*** Opening of Input data ***
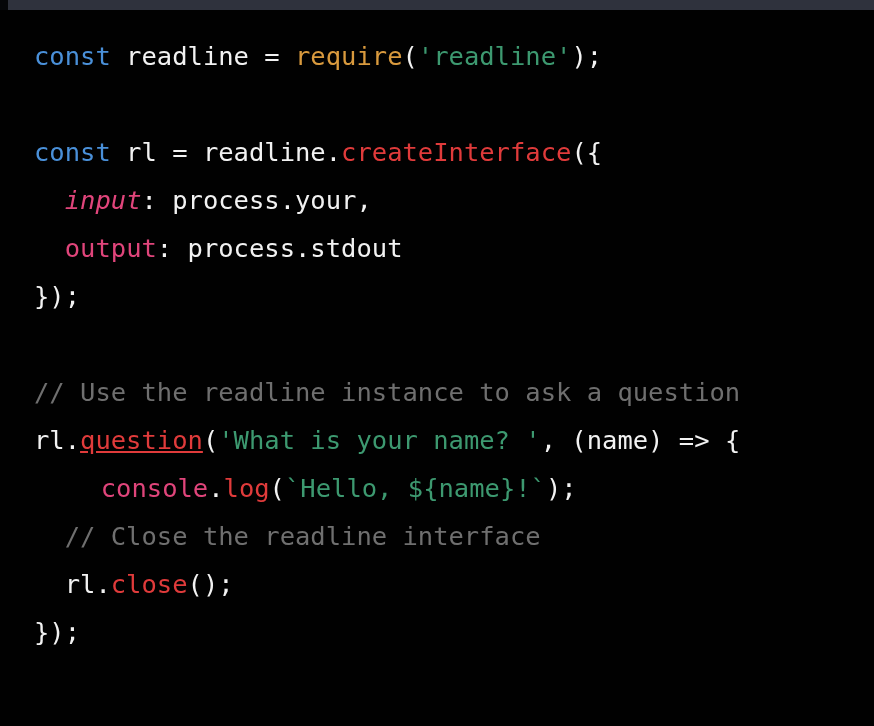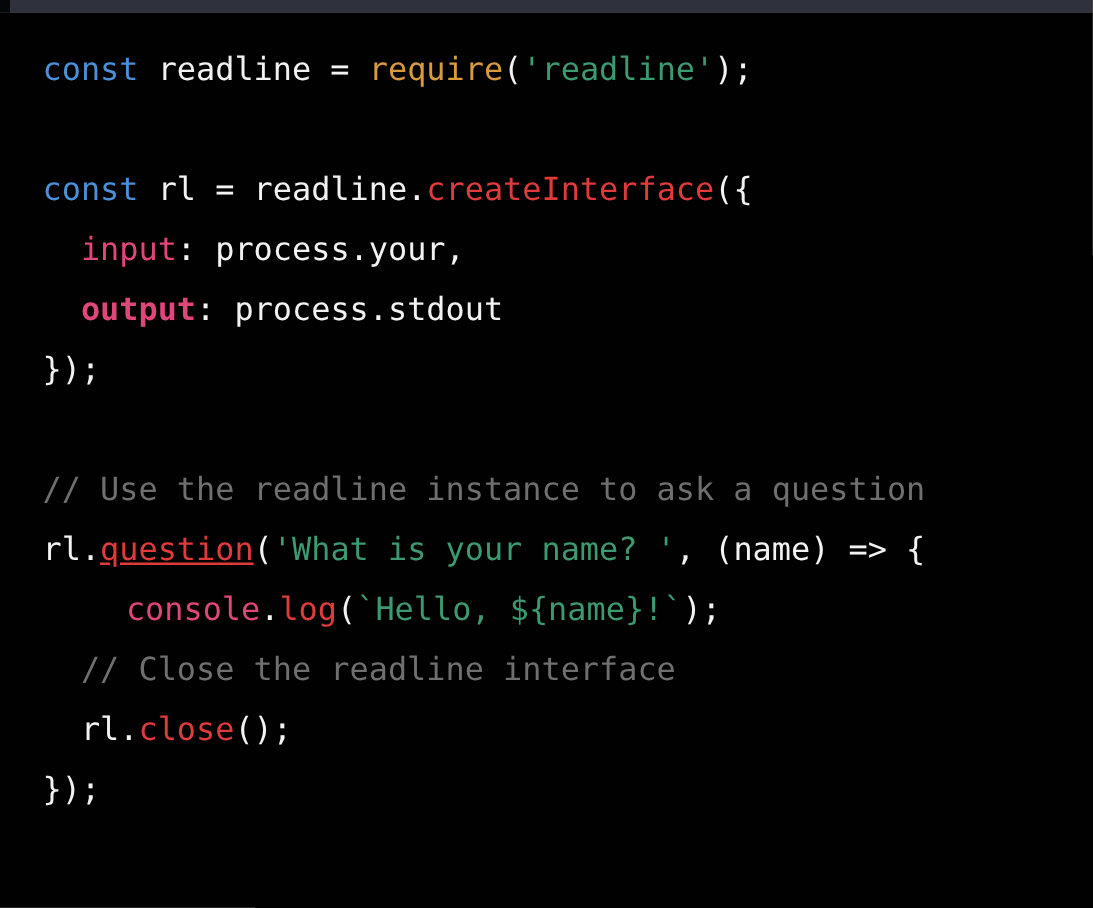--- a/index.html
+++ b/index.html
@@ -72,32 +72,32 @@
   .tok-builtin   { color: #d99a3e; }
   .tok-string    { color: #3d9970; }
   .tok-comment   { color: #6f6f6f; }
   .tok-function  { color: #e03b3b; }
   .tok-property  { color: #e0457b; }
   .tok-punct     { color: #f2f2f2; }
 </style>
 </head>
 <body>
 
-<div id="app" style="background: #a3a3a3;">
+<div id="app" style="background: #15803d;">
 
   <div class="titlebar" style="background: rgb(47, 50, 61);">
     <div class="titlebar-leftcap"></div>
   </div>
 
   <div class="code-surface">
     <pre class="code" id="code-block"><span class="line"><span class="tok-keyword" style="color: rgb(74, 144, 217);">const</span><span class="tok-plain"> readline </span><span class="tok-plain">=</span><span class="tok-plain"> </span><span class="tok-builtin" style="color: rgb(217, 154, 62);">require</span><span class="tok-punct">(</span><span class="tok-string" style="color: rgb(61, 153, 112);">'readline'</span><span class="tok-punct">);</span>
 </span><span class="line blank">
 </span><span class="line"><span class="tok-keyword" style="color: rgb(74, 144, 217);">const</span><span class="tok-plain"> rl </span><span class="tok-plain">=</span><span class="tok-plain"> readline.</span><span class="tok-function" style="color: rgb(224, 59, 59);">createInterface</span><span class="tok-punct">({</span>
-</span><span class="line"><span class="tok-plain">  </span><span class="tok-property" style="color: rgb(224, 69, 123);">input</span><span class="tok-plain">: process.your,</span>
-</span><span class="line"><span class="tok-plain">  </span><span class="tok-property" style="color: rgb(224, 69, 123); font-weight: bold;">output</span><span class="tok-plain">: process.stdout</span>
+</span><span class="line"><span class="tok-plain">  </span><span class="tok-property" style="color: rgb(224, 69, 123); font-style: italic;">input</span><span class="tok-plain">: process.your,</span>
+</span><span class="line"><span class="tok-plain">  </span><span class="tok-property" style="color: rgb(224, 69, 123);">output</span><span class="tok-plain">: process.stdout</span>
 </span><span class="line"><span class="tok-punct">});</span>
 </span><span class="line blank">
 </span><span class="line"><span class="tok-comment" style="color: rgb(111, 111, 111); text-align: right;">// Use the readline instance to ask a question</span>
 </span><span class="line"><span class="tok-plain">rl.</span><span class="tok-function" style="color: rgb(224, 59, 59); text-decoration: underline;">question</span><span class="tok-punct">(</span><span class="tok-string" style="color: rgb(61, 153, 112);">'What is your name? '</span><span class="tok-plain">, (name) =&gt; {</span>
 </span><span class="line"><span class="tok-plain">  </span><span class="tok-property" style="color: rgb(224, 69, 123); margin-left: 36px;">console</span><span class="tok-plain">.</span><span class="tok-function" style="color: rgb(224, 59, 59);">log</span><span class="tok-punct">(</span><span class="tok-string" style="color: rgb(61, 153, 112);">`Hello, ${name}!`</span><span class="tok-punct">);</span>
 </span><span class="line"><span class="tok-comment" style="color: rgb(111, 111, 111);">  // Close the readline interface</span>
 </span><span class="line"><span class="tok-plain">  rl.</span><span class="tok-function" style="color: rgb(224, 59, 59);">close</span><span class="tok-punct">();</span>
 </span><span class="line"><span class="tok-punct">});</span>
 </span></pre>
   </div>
*** Close of Input data ***
Leave the images out and give the rest of the data again exactly.

--- a/index.html
+++ b/index.html
@@ -72,32 +72,32 @@
   .tok-builtin   { color: #d99a3e; }
   .tok-string    { color: #3d9970; }
   .tok-comment   { color: #6f6f6f; }
   .tok-function  { color: #e03b3b; }
   .tok-property  { color: #e0457b; }
   .tok-punct     { color: #f2f2f2; }
 </style>
 </head>
 <body>
 
-<div id="app" style="background: #a3a3a3;">
+<div id="app" style="background: #15803d;">
 
   <div class="titlebar" style="background: rgb(47, 50, 61);">
     <div class="titlebar-leftcap"></div>
   </div>
 
   <div class="code-surface">
     <pre class="code" id="code-block"><span class="line"><span class="tok-keyword" style="color: rgb(74, 144, 217);">const</span><span class="tok-plain"> readline </span><span class="tok-plain">=</span><span class="tok-plain"> </span><span class="tok-builtin" style="color: rgb(217, 154, 62);">require</span><span class="tok-punct">(</span><span class="tok-string" style="color: rgb(61, 153, 112);">'readline'</span><span class="tok-punct">);</span>
 </span><span class="line blank">
 </span><span class="line"><span class="tok-keyword" style="color: rgb(74, 144, 217);">const</span><span class="tok-plain"> rl </span><span class="tok-plain">=</span><span class="tok-plain"> readline.</span><span class="tok-function" style="color: rgb(224, 59, 59);">createInterface</span><span class="tok-punct">({</span>
-</span><span class="line"><span class="tok-plain">  </span><span class="tok-property" style="color: rgb(224, 69, 123);">input</span><span class="tok-plain">: process.your,</span>
-</span><span class="line"><span class="tok-plain">  </span><span class="tok-property" style="color: rgb(224, 69, 123); font-weight: bold;">output</span><span class="tok-plain">: process.stdout</span>
+</span><span class="line"><span class="tok-plain">  </span><span class="tok-property" style="color: rgb(224, 69, 123); font-style: italic;">input</span><span class="tok-plain">: process.your,</span>
+</span><span class="line"><span class="tok-plain">  </span><span class="tok-property" style="color: rgb(224, 69, 123);">output</span><span class="tok-plain">: process.stdout</span>
 </span><span class="line"><span class="tok-punct">});</span>
 </span><span class="line blank">
 </span><span class="line"><span class="tok-comment" style="color: rgb(111, 111, 111); text-align: right;">// Use the readline instance to ask a question</span>
 </span><span class="line"><span class="tok-plain">rl.</span><span class="tok-function" style="color: rgb(224, 59, 59); text-decoration: underline;">question</span><span class="tok-punct">(</span><span class="tok-string" style="color: rgb(61, 153, 112);">'What is your name? '</span><span class="tok-plain">, (name) =&gt; {</span>
 </span><span class="line"><span class="tok-plain">  </span><span class="tok-property" style="color: rgb(224, 69, 123); margin-left: 36px;">console</span><span class="tok-plain">.</span><span class="tok-function" style="color: rgb(224, 59, 59);">log</span><span class="tok-punct">(</span><span class="tok-string" style="color: rgb(61, 153, 112);">`Hello, ${name}!`</span><span class="tok-punct">);</span>
 </span><span class="line"><span class="tok-comment" style="color: rgb(111, 111, 111);">  // Close the readline interface</span>
 </span><span class="line"><span class="tok-plain">  rl.</span><span class="tok-function" style="color: rgb(224, 59, 59);">close</span><span class="tok-punct">();</span>
 </span><span class="line"><span class="tok-punct">});</span>
 </span></pre>
   </div>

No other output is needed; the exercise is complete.